En Europe, la GPA est devenue un nouveau terrain d’affrontement juridique et idéologique. Les enjeux sont profonds : il y va du désir d’enfant, mais aussi de la vie et de la dignité de nombreuses femmes, souvent précarisées, et d’enfants dont la séparation de leur mère porteuse à la naissance est expressément planifiée au profit de leurs commanditaires. Il s’agit aussi majoritairement de transactions internationales, compliquant les tentatives d’opposition qu’entreprendrait l’un ou l’autre pays plus soucieux des droits et du bien-être de ces enfants et des mères porteuses sollicitées.
L’Espagne figure parmi les pays mettant fin à la permissivité à l’égard de la pratique des mères porteuses à l’étranger. La pratique de la GPA en Espagne est interdite par la loi depuis 2006. Mais concernant les GPA réalisées à l’étranger, l’enfant issu d’une GPA pouvait jusqu’à présent être directement enregistré à l’état civil si les commanditaires présentaient une décision judiciaire rendue dans le pays où avait été pratiquée la GPA, établissant la filiation entre les commanditaires et l’enfant. Rien qu’en 2023, 154 enfants issus de GPA avaient été enregistrés de cette façon en Espagne.
Par une instruction du 28 avril 2025, le gouvernement espagnol de gauche vient d’interdire l’inscription directe dans le registre d’état civil des enfants nés par GPA à l’étranger. Les personnes commanditaires de l’enfant devront, pour obtenir cette inscription, prouver l’existence d’un lien biologique « entre l’un des parents d’intention et l’enfant » ou entamer une procédure d’adoption.
La réglementation espagnole se conforme ainsi à la récente jurisprudence de la Cour suprême du pays, qui, par une décision du 4 décembre 2024, déclarait contraires à l’ordre public les contrats de gestation pour autrui. Selon la Cour suprême, ces contrats portent gravement atteinte aux droits de l’enfant et de la femme enceinte.
L’Espagne se réapproprie donc le pouvoir de reconnaître un lien de filiation ou d’adoption, en fonction de la réalité biologique ou d’une procédure d’adoption en bonne et due forme, lorsque le lien biologique fait défaut.

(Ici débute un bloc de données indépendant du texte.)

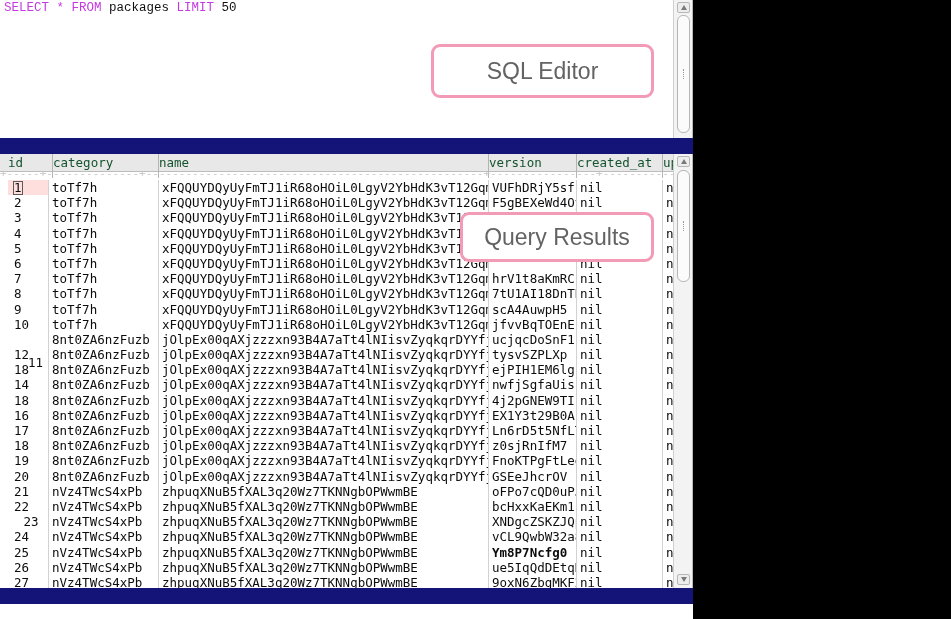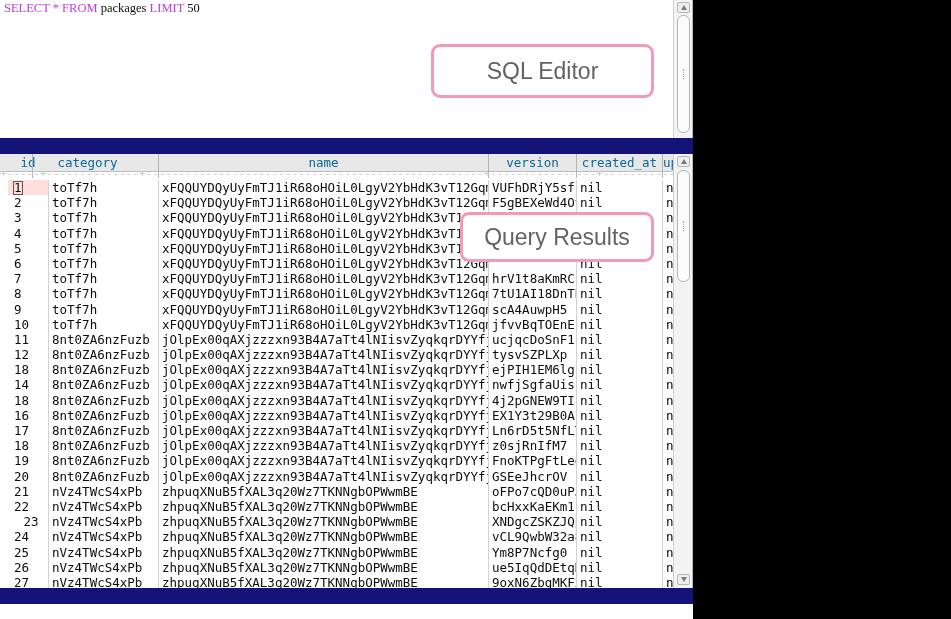"SELECT * FROM packages LIMIT" .editor-line { font-family: Liberation Serif, serif -> Liberation Mono, monospace }
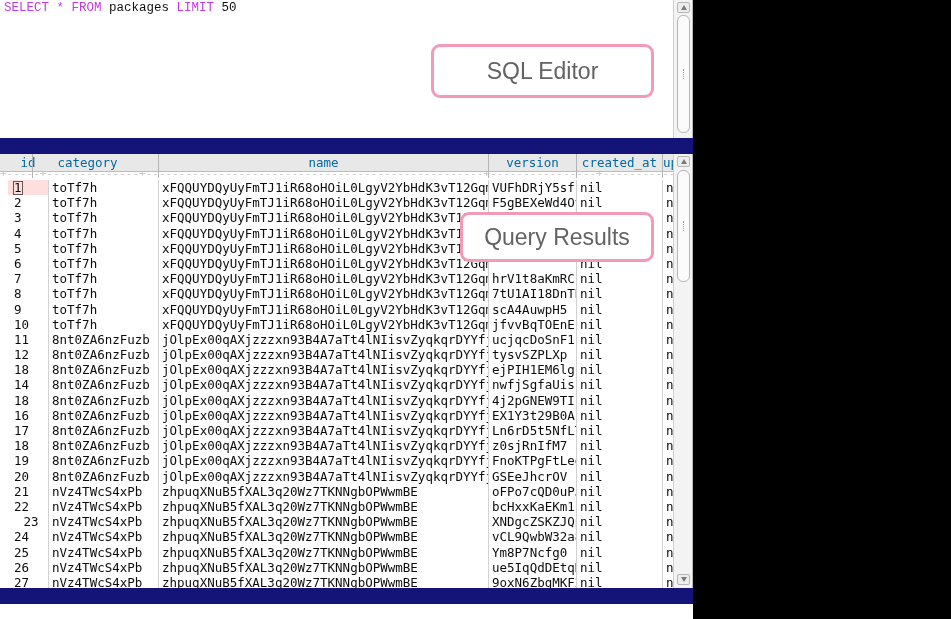"id" .hcell { color: #0369a1 -> #14532d; text-align: center -> none }
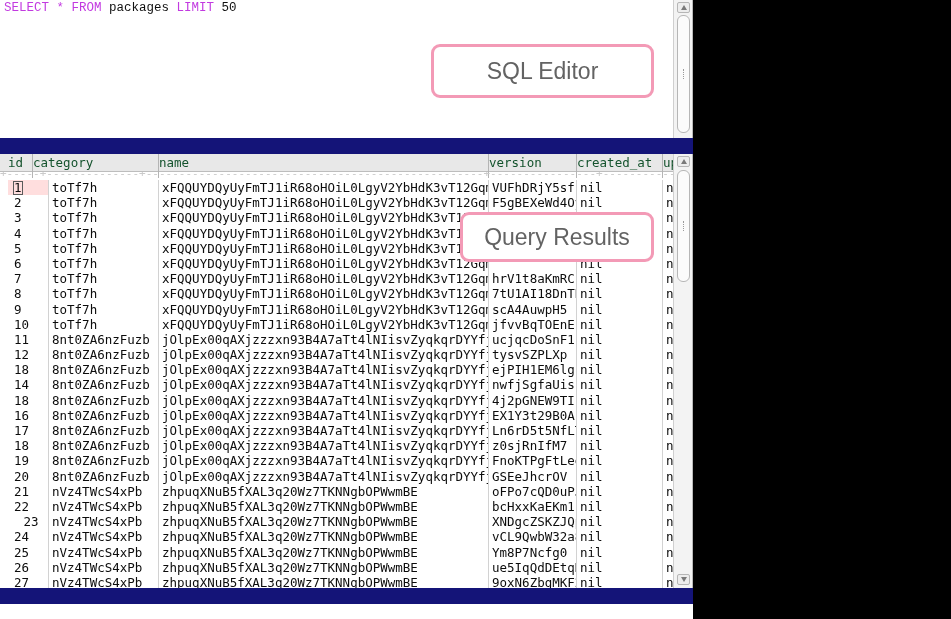"category" div.hcell { left: 32px -> 52px }
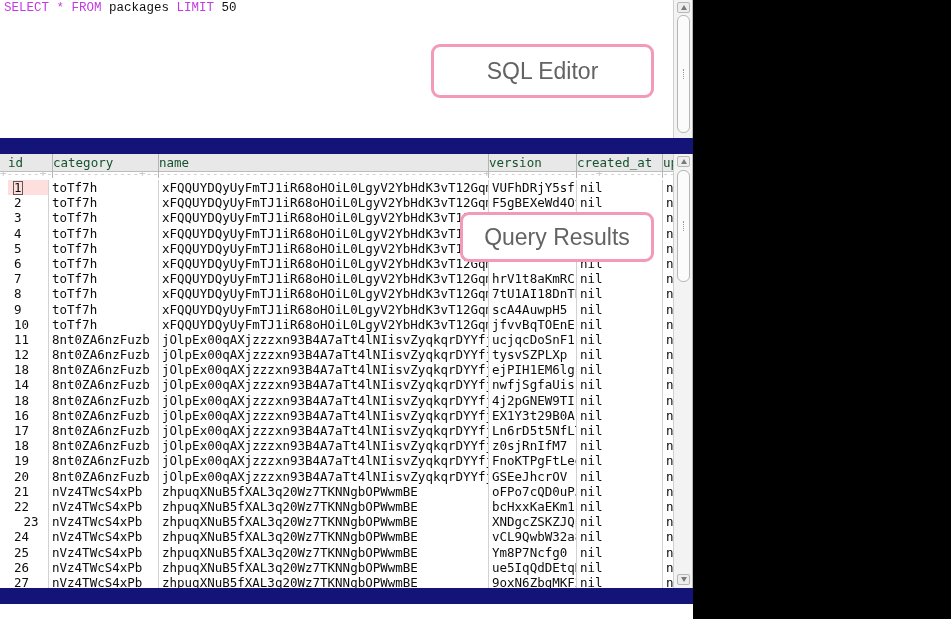"11" div.cell { left: 8px -> 22px; margin-top: none -> 23px }
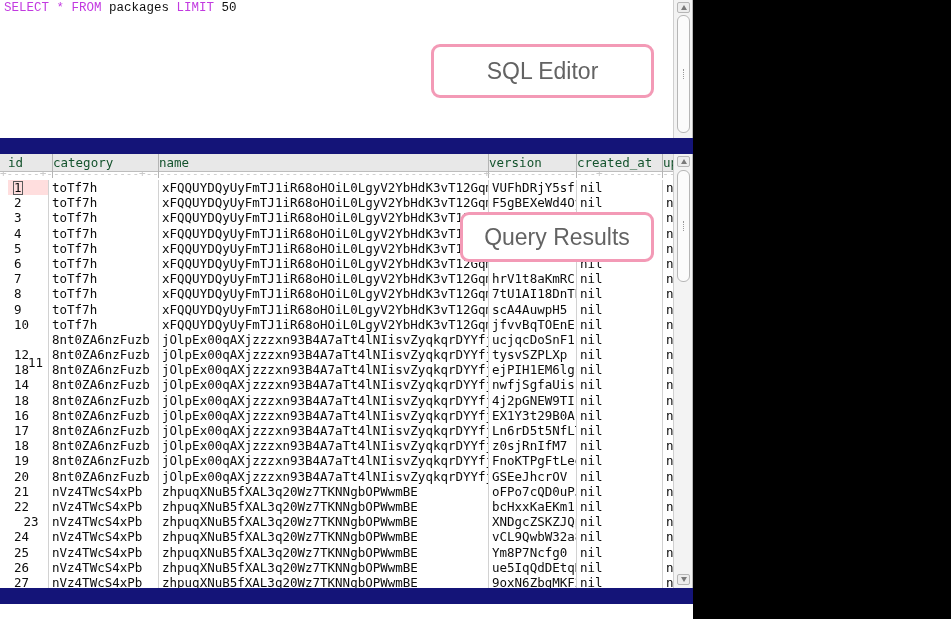"Ym8P7Ncfg0" div.cell { font-weight: none -> bold }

Cependant, la mesure ne va pas aussi loin qu’en Italie, qui interdit non seulement la GPA sur son territoire mais aussi à l’étranger, la rendant passible de sanctions pénales.

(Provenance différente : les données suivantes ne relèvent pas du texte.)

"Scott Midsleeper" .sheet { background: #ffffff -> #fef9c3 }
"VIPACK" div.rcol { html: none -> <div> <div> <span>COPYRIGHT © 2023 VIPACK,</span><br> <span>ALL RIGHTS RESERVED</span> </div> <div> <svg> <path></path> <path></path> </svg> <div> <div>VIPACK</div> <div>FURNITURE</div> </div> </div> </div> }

Au Royaume-Uni, le gouvernement a quant à lui choisi de marquer une pause dans la facilitation de la gestation pour autrui sur le territoire national, en raison d’autres « priorités essentielles ».

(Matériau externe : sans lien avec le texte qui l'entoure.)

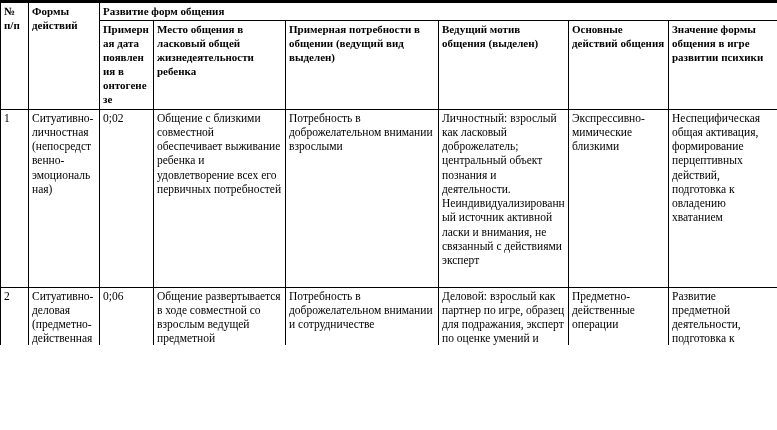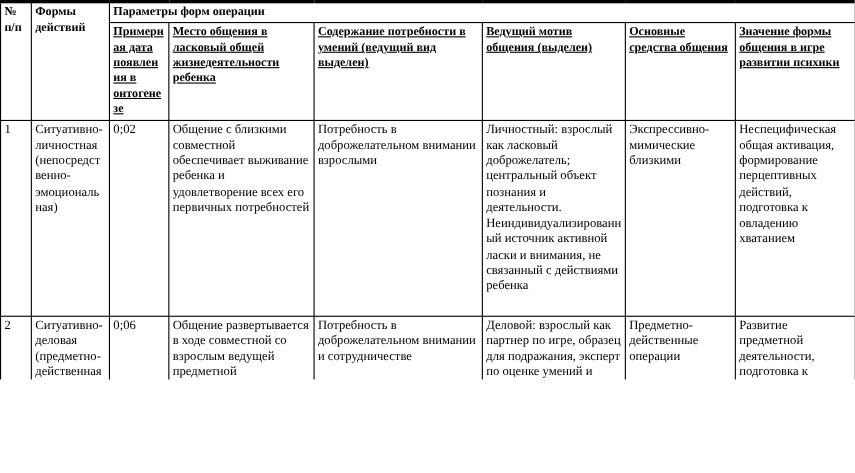"Параметры форм операции" th { text: Параметры форм операции -> Развитие форм общения }
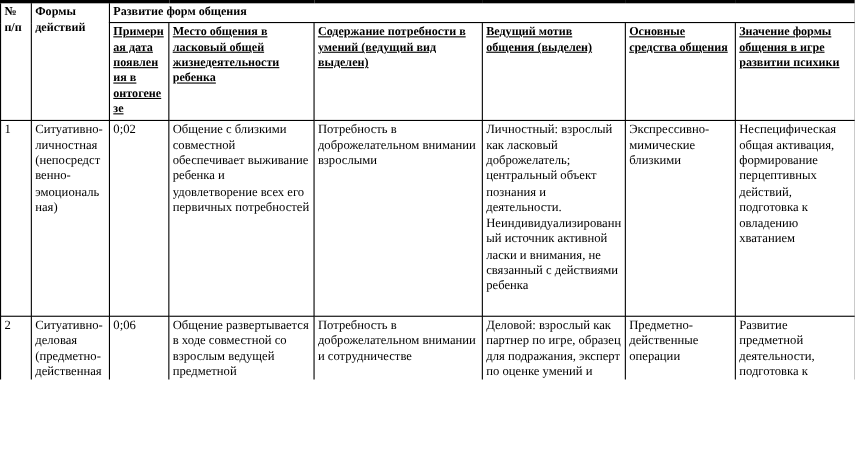"Примерная дата появления в онтогенезе" tr.hdr-sub { text-decoration: underline -> none }
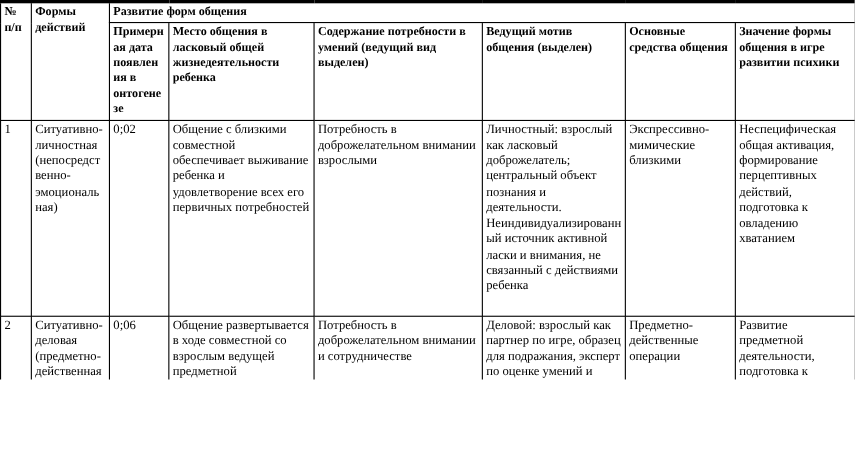"Содержание потребности в умений (ведущий" th { text: Содержание потребности в умений -> Примерная потребности в общении }
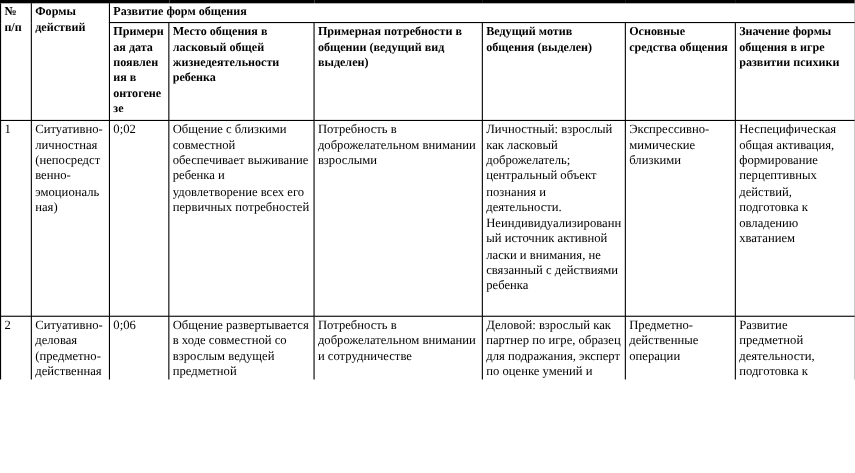"Основные средства общения" th { text: средства -> действий }
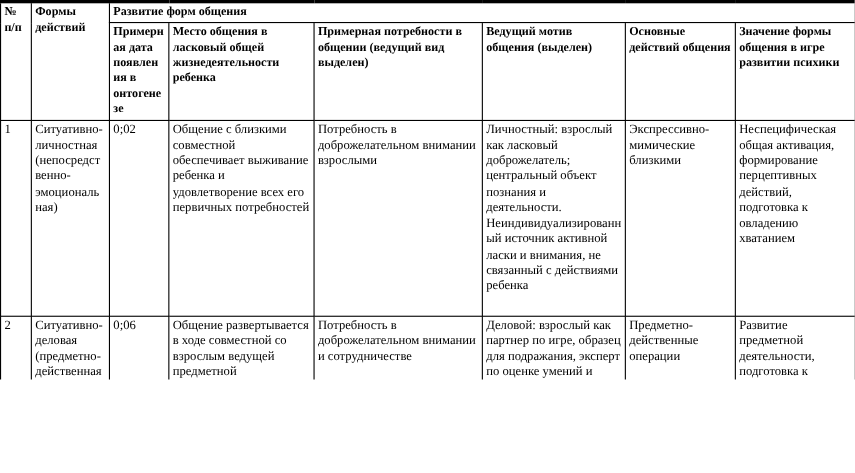"Личностный: взрослый как ласковый" td { text: ребенка -> эксперт }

Rappelons qu’en Belgique, la GPA – opérée sur le territoire ou à l’étranger - n’est ni légale ni interdite, mais tolérée. Étant donné l’absence de loi ou de jurisprudence ferme faisant autorité sur la question, les administrations et tribunaux se montrent plus ou moins ouverts à la reconnaissance du lien de filiation sur la base d’une décision judiciaire ou d’un acte de naissance établis dans le pays où a eu lieu la GPA.